• _Exercise instructions_: Only one stretch of the data below is wanted: the lines starting at the one with "Wild Fable Mid-Rise" and ending at the one with "total: 2225.66 -> 2177.36", both included, given again exactly.

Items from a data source
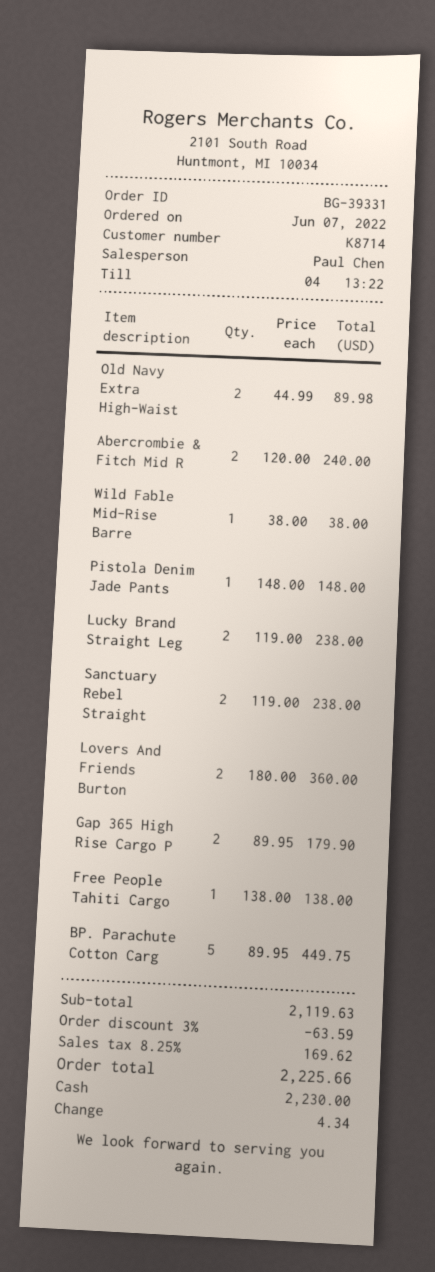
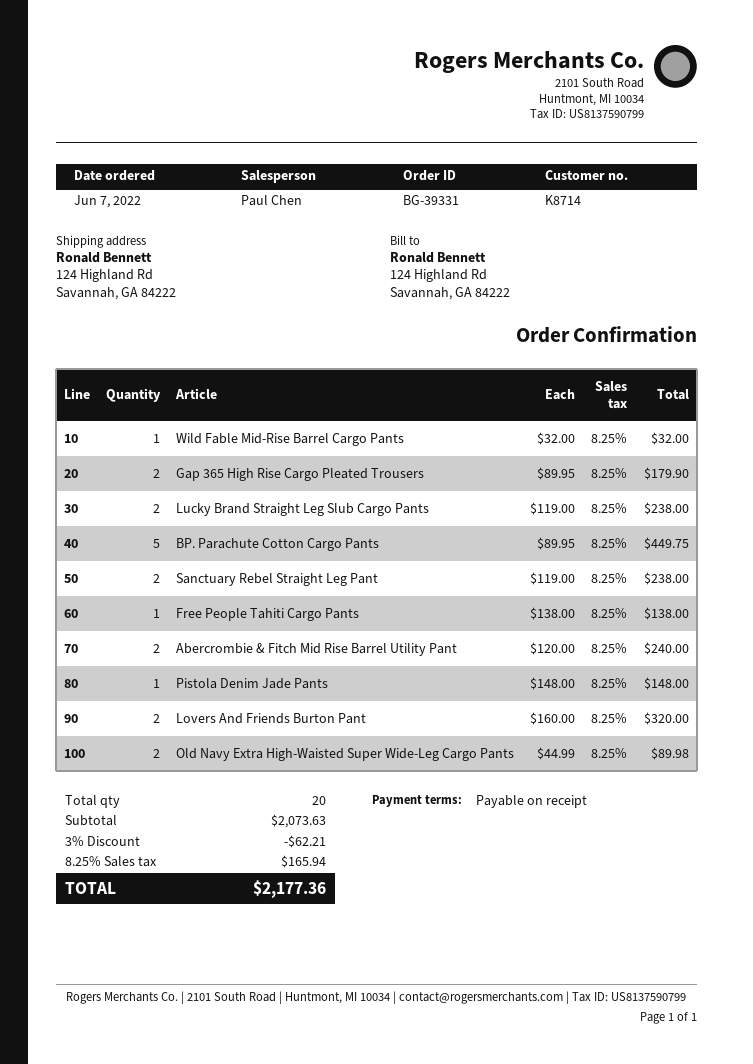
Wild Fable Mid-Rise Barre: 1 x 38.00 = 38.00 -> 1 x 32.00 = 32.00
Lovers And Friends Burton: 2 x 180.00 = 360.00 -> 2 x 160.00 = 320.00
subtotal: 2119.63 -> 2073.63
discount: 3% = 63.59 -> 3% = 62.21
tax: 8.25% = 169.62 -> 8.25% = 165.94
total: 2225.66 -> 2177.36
--
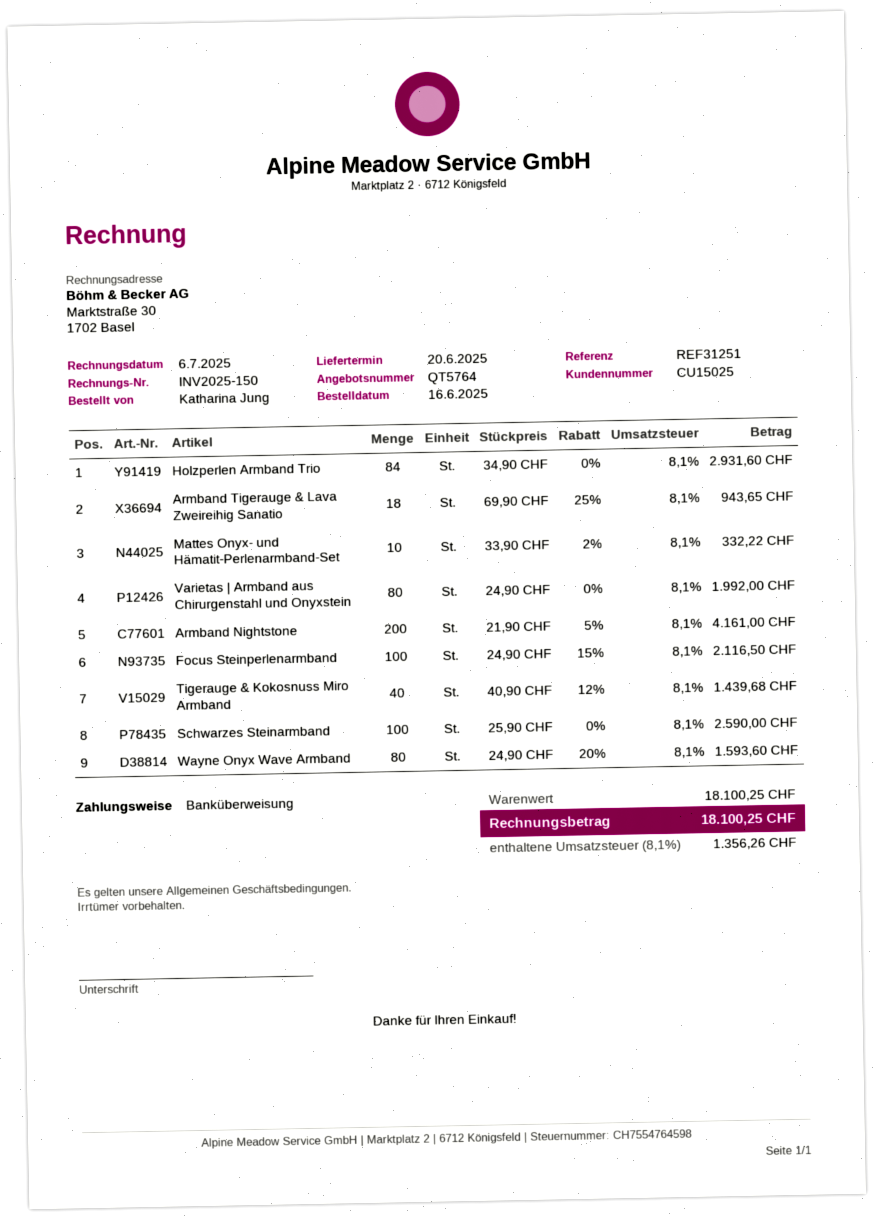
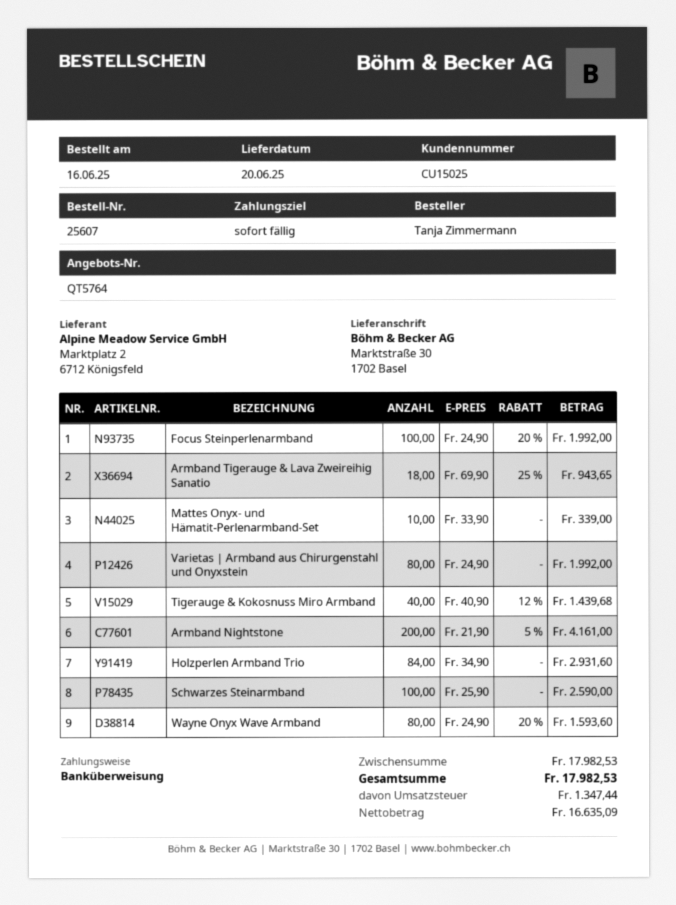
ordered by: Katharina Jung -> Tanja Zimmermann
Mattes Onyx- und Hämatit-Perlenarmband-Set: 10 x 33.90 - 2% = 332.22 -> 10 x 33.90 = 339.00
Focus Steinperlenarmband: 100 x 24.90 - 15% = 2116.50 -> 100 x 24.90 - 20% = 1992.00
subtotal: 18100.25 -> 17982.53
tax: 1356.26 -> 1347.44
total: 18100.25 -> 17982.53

• _Solution to this task_:
Wild Fable Mid-Rise Barre: 1 x 38.00 = 38.00 -> 1 x 32.00 = 32.00
Lovers And Friends Burton: 2 x 180.00 = 360.00 -> 2 x 160.00 = 320.00
subtotal: 2119.63 -> 2073.63
discount: 3% = 63.59 -> 3% = 62.21
tax: 8.25% = 169.62 -> 8.25% = 165.94
total: 2225.66 -> 2177.36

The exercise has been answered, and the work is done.